New Zealand election: When is the country going to the polls and what are the key issues?

Voters to decide on fate of Jacinda Ardern as well as euthanasia and cannabis legalisation

Tom Embury-Dennis
Friday 16 October 2020 13:14
New Zealand Prime Minister and leader of the Labour Party, Jacinda Ardern, has a selfie taken with supporters during a walkabout in central Christchurch (AP Photo/Mark Baker)
New Zealand Prime Minister and leader of the Labour Party, Jacinda Ardern, has a selfie taken with supporters during a walkabout in central Christchurch (AP Photo/Mark Baker)

New Zealand is set to go to the polls at the weekend, with the ruling Labour Party overwhelming favourites to remain in power thanks largely to the popularity of the country’s prime minister Jacinda Ardern.
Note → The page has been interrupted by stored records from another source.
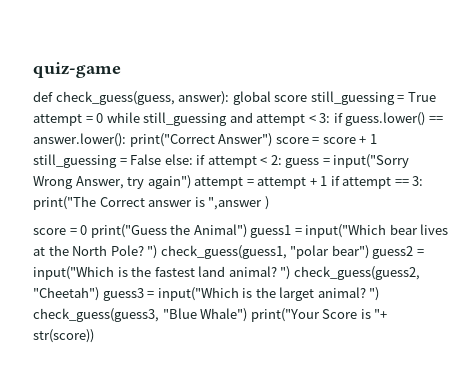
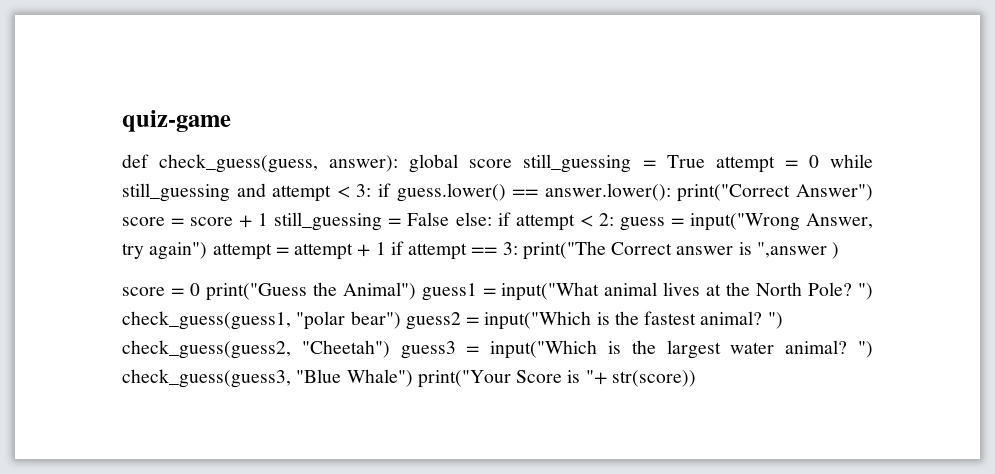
- def check_guess(guess, answer): global score still_guessing = True attempt = 0 while still_guessing and attempt < 3: if guess.lower() == answer.lower(): print("Correct Answer") score = score + 1 still_guessing = False else: if attempt < 2: guess = input("Sorry Wrong Answer, try again") attempt = attempt + 1 if attempt == 3: print("The Correct answer is ",answer )
+ def check_guess(guess, answer): global score still_guessing = True attempt = 0 while still_guessing and attempt < 3: if guess.lower() == answer.lower(): print("Correct Answer") score = score + 1 still_guessing = False else: if attempt < 2: guess = input("Wrong Answer, try again") attempt = attempt + 1 if attempt == 3: print("The Correct answer is ",answer )
- score = 0 print("Guess the Animal") guess1 = input("Which bear lives at the North Pole?
+ score = 0 print("Guess the Animal") guess1 = input("What animal lives at the North Pole?
- ") check_guess(guess1, "polar bear") guess2 = input("Which is the fastest land animal?
+ ") check_guess(guess1, "polar bear") guess2 = input("Which is the fastest animal?
- ") check_guess(guess2, "Cheetah") guess3 = input("Which is the larget animal?
+ ") check_guess(guess2, "Cheetah") guess3 = input("Which is the largest water animal?

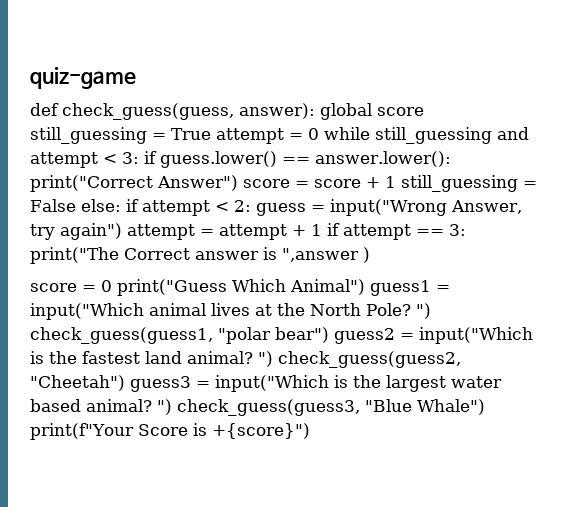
- score = 0 print("Guess the Animal") guess1 = input("What animal lives at the North Pole?
+ score = 0 print("Guess Which Animal") guess1 = input("Which animal lives at the North Pole?
- ") check_guess(guess1, "polar bear") guess2 = input("Which is the fastest animal?
+ ") check_guess(guess1, "polar bear") guess2 = input("Which is the fastest land animal?
- ") check_guess(guess2, "Cheetah") guess3 = input("Which is the largest water animal?
+ ") check_guess(guess2, "Cheetah") guess3 = input("Which is the largest water based animal?
- ") check_guess(guess3, "Blue Whale") print("Your Score is "+ str(score))
+ ") check_guess(guess3, "Blue Whale") print(f"Your Score is +{score}")

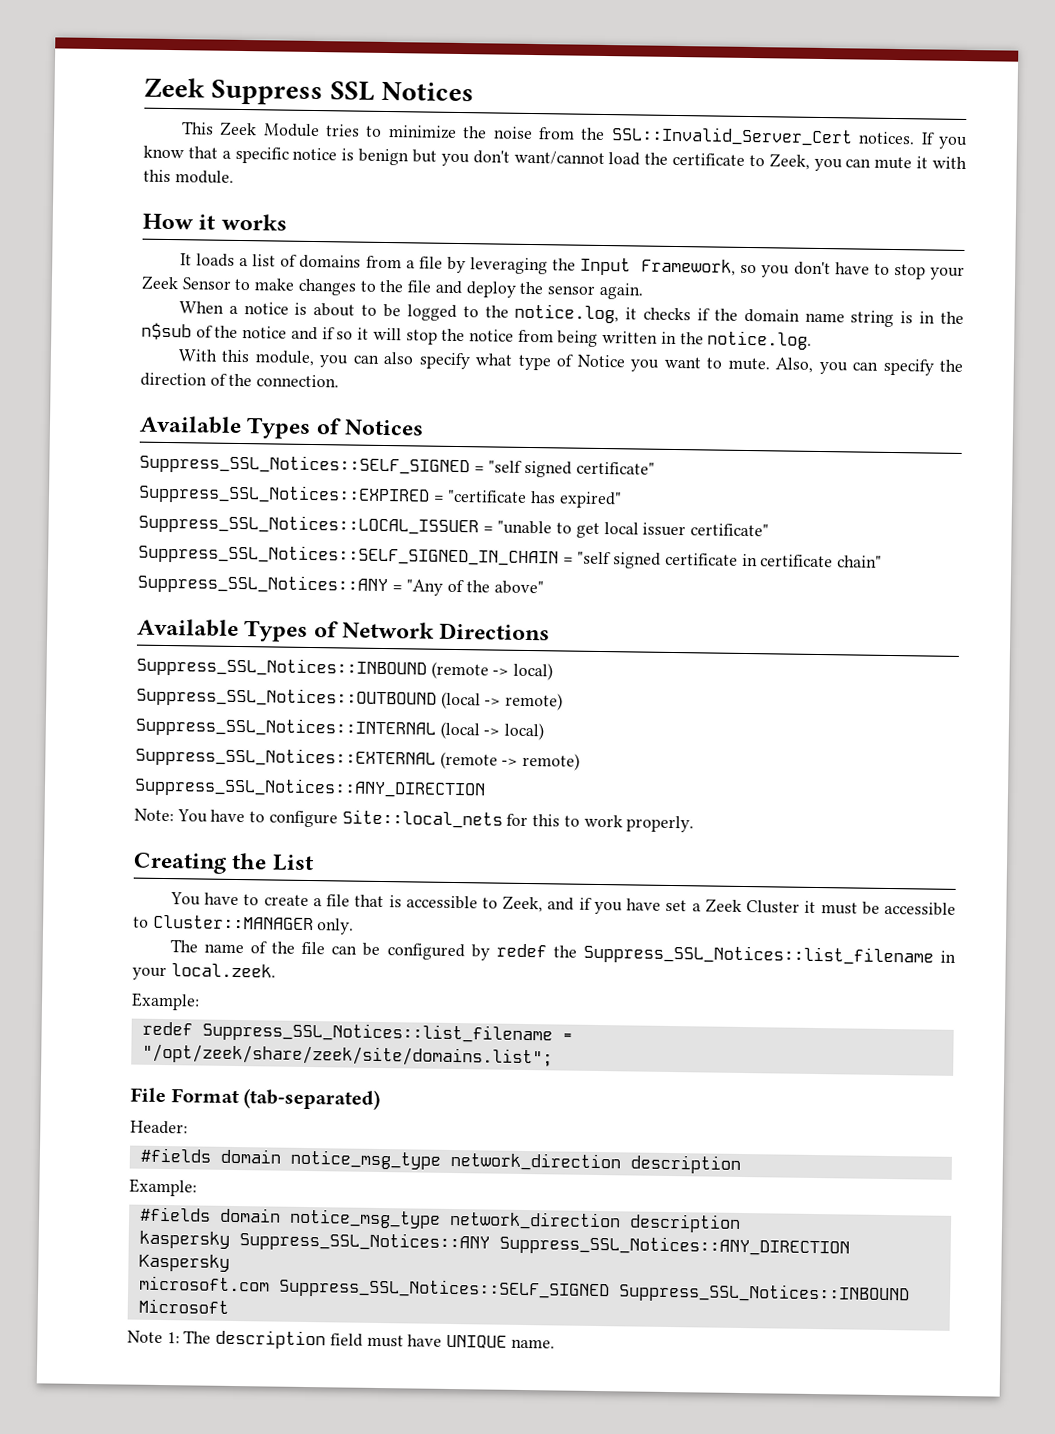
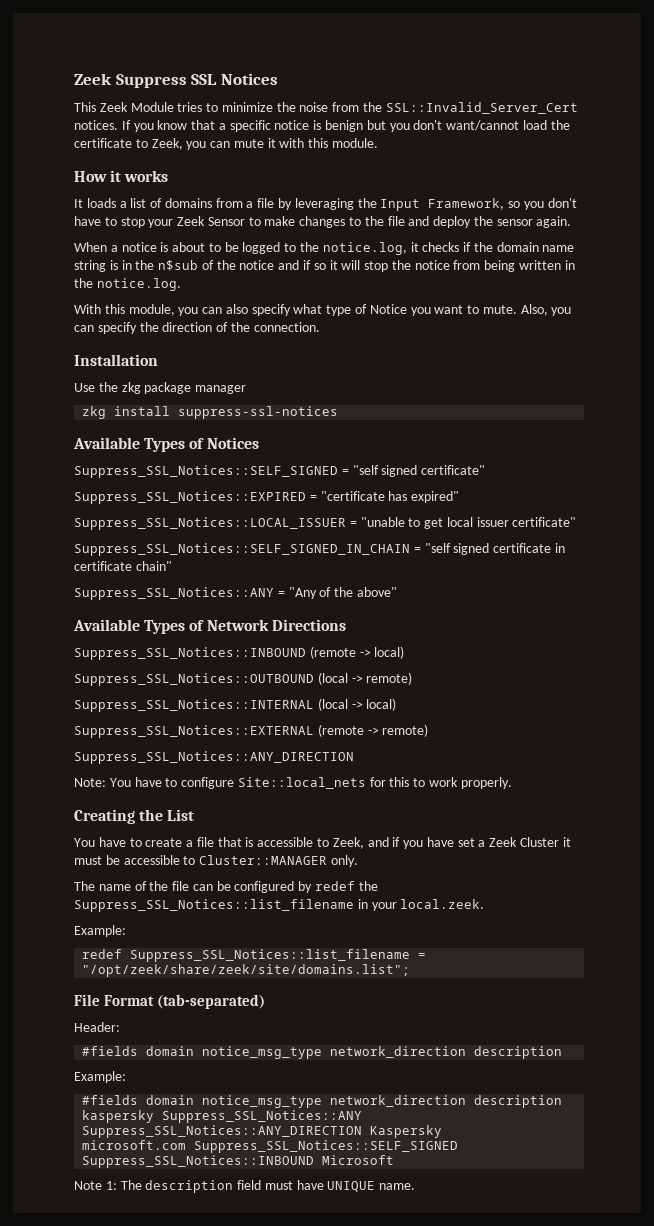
+ Installation
+ Use the zkg package manager
+ zkg install suppress-ssl-notices

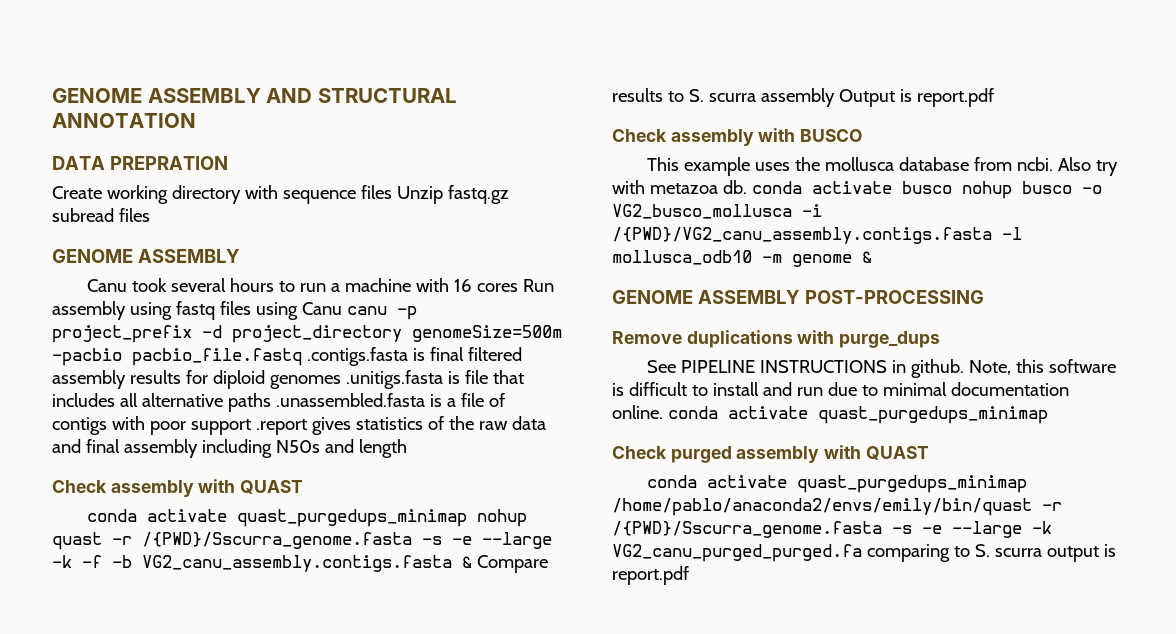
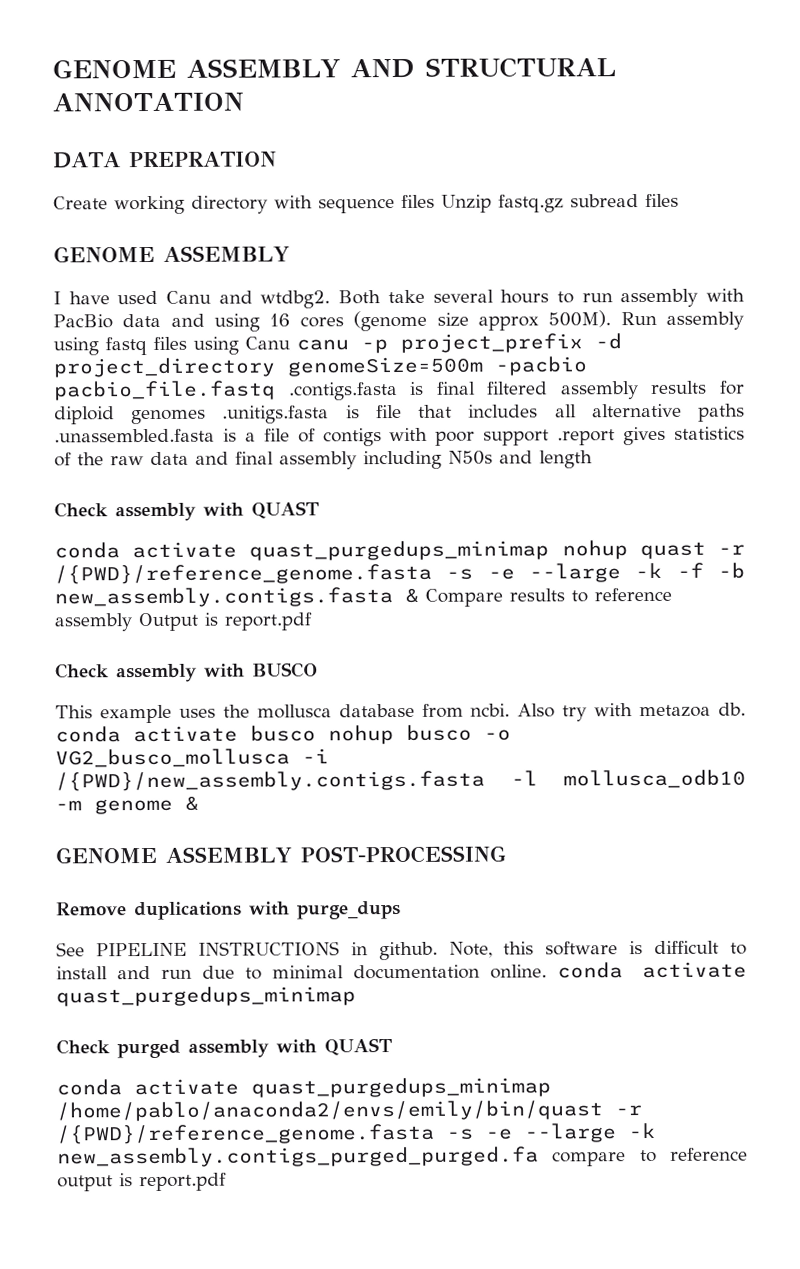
- Canu took several hours to run a machine with 16 cores Run assembly using fastq files using Canu canu -p project_prefix -d project_directory genomeSize=500m -pacbio pacbio_file.fastq .contigs.fasta is final filtered assembly results for diploid genomes .unitigs.fasta is file that includes all alternative paths .unassembled.fasta is a file of contigs with poor support .report gives statistics of the raw data and final assembly including N50s and length
+ I have used Canu and wtdbg2. Both take several hours to run assembly with PacBio data and using 16 cores (genome size approx 500M). Run assembly using fastq files using Canu canu -p project_prefix -d project_directory genomeSize=500m -pacbio pacbio_file.fastq .contigs.fasta is final filtered assembly results for diploid genomes .unitigs.fasta is file that includes all alternative paths .unassembled.fasta is a file of contigs with poor support .report gives statistics of the raw data and final assembly including N50s and length
- conda activate quast_purgedups_minimap nohup quast -r /{PWD}/Sscurra_genome.fasta -s -e --large -k -f -b VG2_canu_assembly.contigs.fasta & Compare results to S. scurra assembly Output is report.pdf
+ conda activate quast_purgedups_minimap nohup quast -r /{PWD}/reference_genome.fasta -s -e --large -k -f -b new_assembly.contigs.fasta & Compare results to reference assembly Output is report.pdf
- Also try with metazoa db. conda activate busco nohup busco -o VG2_busco_mollusca -i /{PWD}/VG2_canu_assembly.contigs.fasta -l mollusca_odb10 -m genome &
+ Also try with metazoa db. conda activate busco nohup busco -o VG2_busco_mollusca -i /{PWD}/new_assembly.contigs.fasta -l mollusca_odb10 -m genome &
- conda activate quast_purgedups_minimap /home/pablo/anaconda2/envs/emily/bin/quast -r /{PWD}/Sscurra_genome.fasta -s -e --large -k VG2_canu_purged_purged.fa comparing to S. scurra output is report.pdf
+ conda activate quast_purgedups_minimap /home/pablo/anaconda2/envs/emily/bin/quast -r /{PWD}/reference_genome.fasta -s -e --large -k new_assembly.contigs_purged_purged.fa compare to reference output is report.pdf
But despite Ms Ardern’s likely victory, the country’s proportional voting system could still throw up some surprises. Here is all you need to know about the New Zealand election.

When will the election be held?

New Zealanders were initially meant to go to polling stations last month, but delays imposed by coronavirus mean they will now be heading to the voting booths on Saturday.

But with a record million early voters having already cast their ballot (in a country of fewer than five million people), it is likely to be a more subdued affair than usual.

Who are the parties and what do the polls say?

Ms Ardern’s Labour Party dropped in the latest Friday poll, which showed support at around 46 per cent, but that was still far ahead of the opposition National Party, led by the charismatic but gaffe-prone Judith “Crusher” Collins, on 31 per cent.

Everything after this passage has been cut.